His theory is based on the assumption that there was a current of migration to South America from Australia and Tasmania, crossing the Auckland Islands to Antarctica (during the so-called optimus climaticum), settling in Tierra del Fuego and Patagonia. His theory was supported by physical similarities in skulls and blood groups, linguistic and cultural similarities.[1]

Correia was dedicated to the Portuguese imperial interests of what he considered the "Portuguese race". His writings on archaeology, social hygiene, eugenics, education, and criminology served his patriotic goals. To these ends he also envisioned institutionalizing a discipline of "colonial anthropology". He began this project by addressing the question: to which race did the natives of the island of Timor belong? He was interested to categorize them in a single race.[2]

Biography

António Mendes Correia was born in Porto, the son of António Maria Esteves Mendes Correia (1849–1937), Knight of the Military Order of Christ, and his wife Etelvina Esteves Marques.

He studied medicine, graduating in 1911. The following year he began teaching anthropology at the Faculty of Sciences of the University of Porto, where he had obtained his degree and doctorate; in 1921 he became a full professor and later director of the Faculty. He also taught at the first Faculty of Letters.

He carried out numerous studies in the fields of anthropology, archaeology and ethnology, which earned him international recognition. In this area, he contributed to the magazine Terra Portuguesa (1916–1927). He also collaborated on the 3rd series of the medical journal Germen (1935–1938).[3] Doctor Honoris Causa of the universities of Lyon, Montpellier and Johannesburg, he was a member and president of the Science Class of the Lisbon Academy of Sciences and the Lisbon Geographic Society, the Portuguese Academy of History, the Pontifical Academy of Sciences, the Royal Anthropological Institute of Great Britain and the Paris Anthropology Society, the Academy of Overseas Sciences[4] among others.

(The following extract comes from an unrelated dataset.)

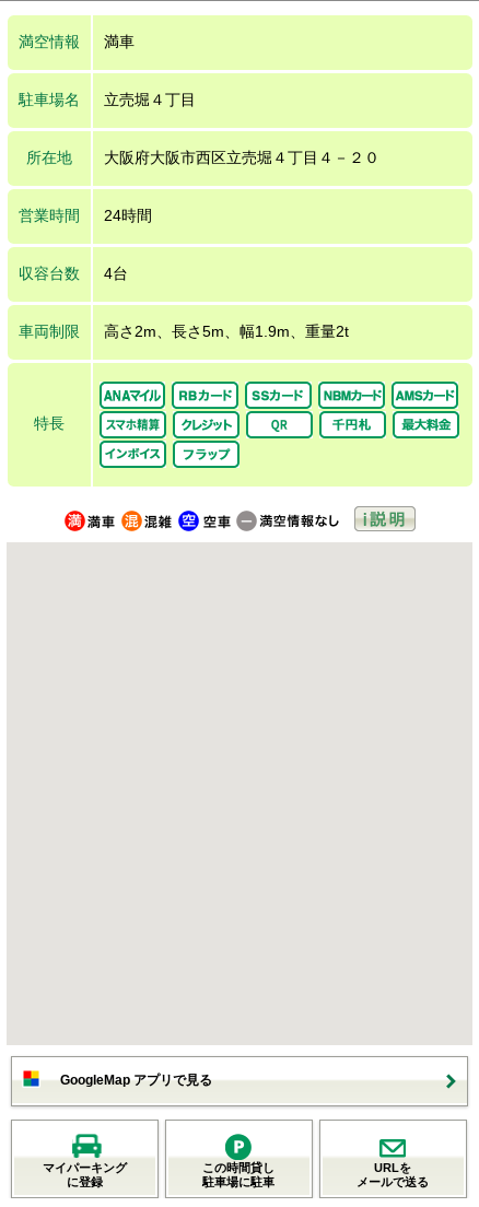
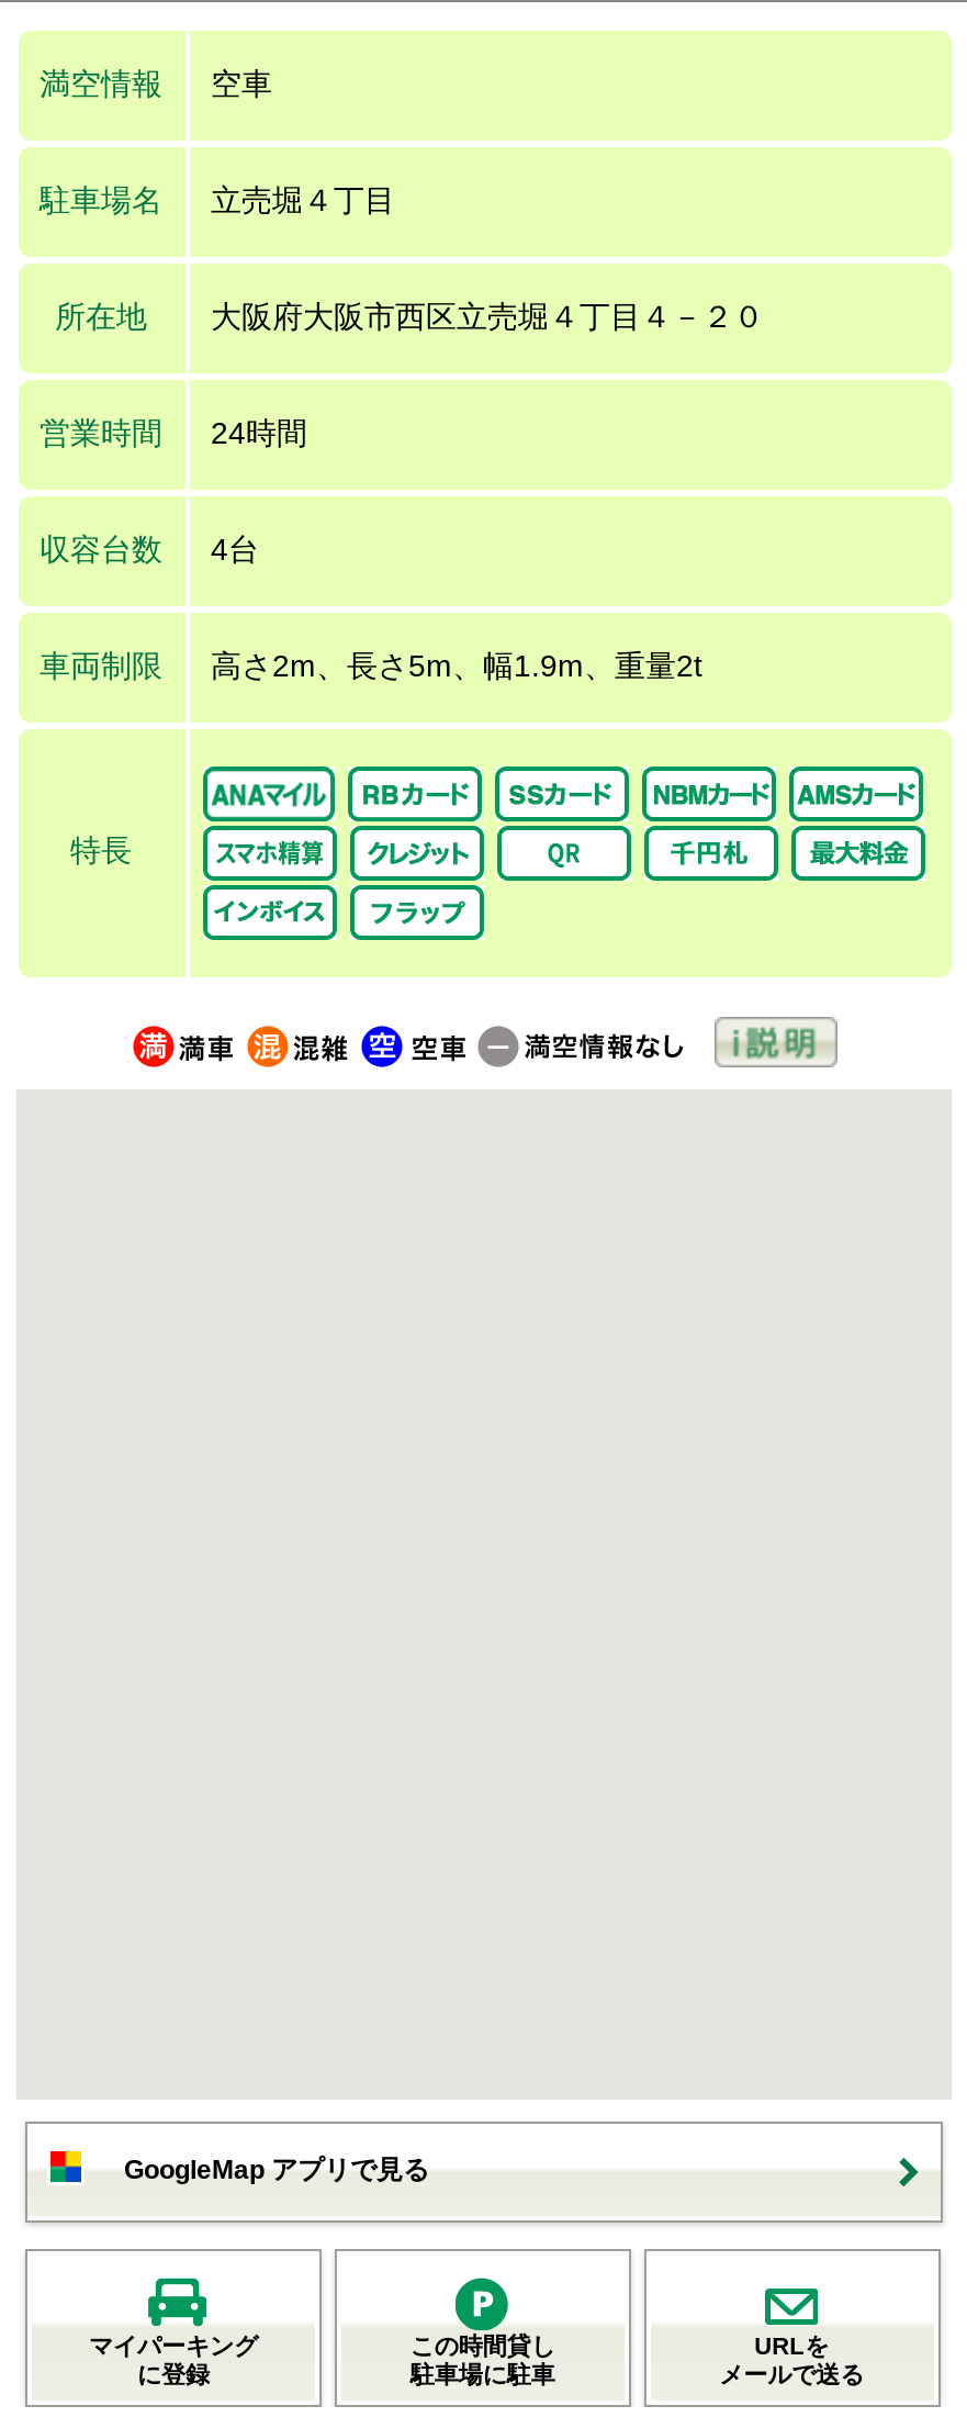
[103,32,134,50] 満車 -> [211,65,272,100] 空車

He was a founding member of the Anthropology Institute of the University of Porto and of the Portuguese Society of Anthropology and Ethnology, of which he was also president. In 1946 he became director of the Escola Superior Colonial (later Higher Institute of Overseas Studies and Higher Institute of Overseas Social and Political Sciences) and was elected president of the Junta of Geographical Missions and Colonial Investigations.

He was President of Porto's Municipal Chamber from 23 May 1936 to 13 August 1942 and a member of the National Assembly from 1945 to 1956. From 1952 he was President of the Lisbon Geographic Society.

António Mendes Correia died in Lisbon at the age of 73.

Private life

He was married for the first time in Porto, at the 1st Civil Registry Office, on 7th January 1914 to Maria Antónia do Carmo (Carmen) de Boàda de Loureiro Mendes, daughter of Luís de Loureiro de Queirós do Couto Leitão, 2nd Viscount of Loureiro, and his wife María del Carmen de Boàda (died 16th November 1906), whom he divorced on 7th January 1948, without offspring.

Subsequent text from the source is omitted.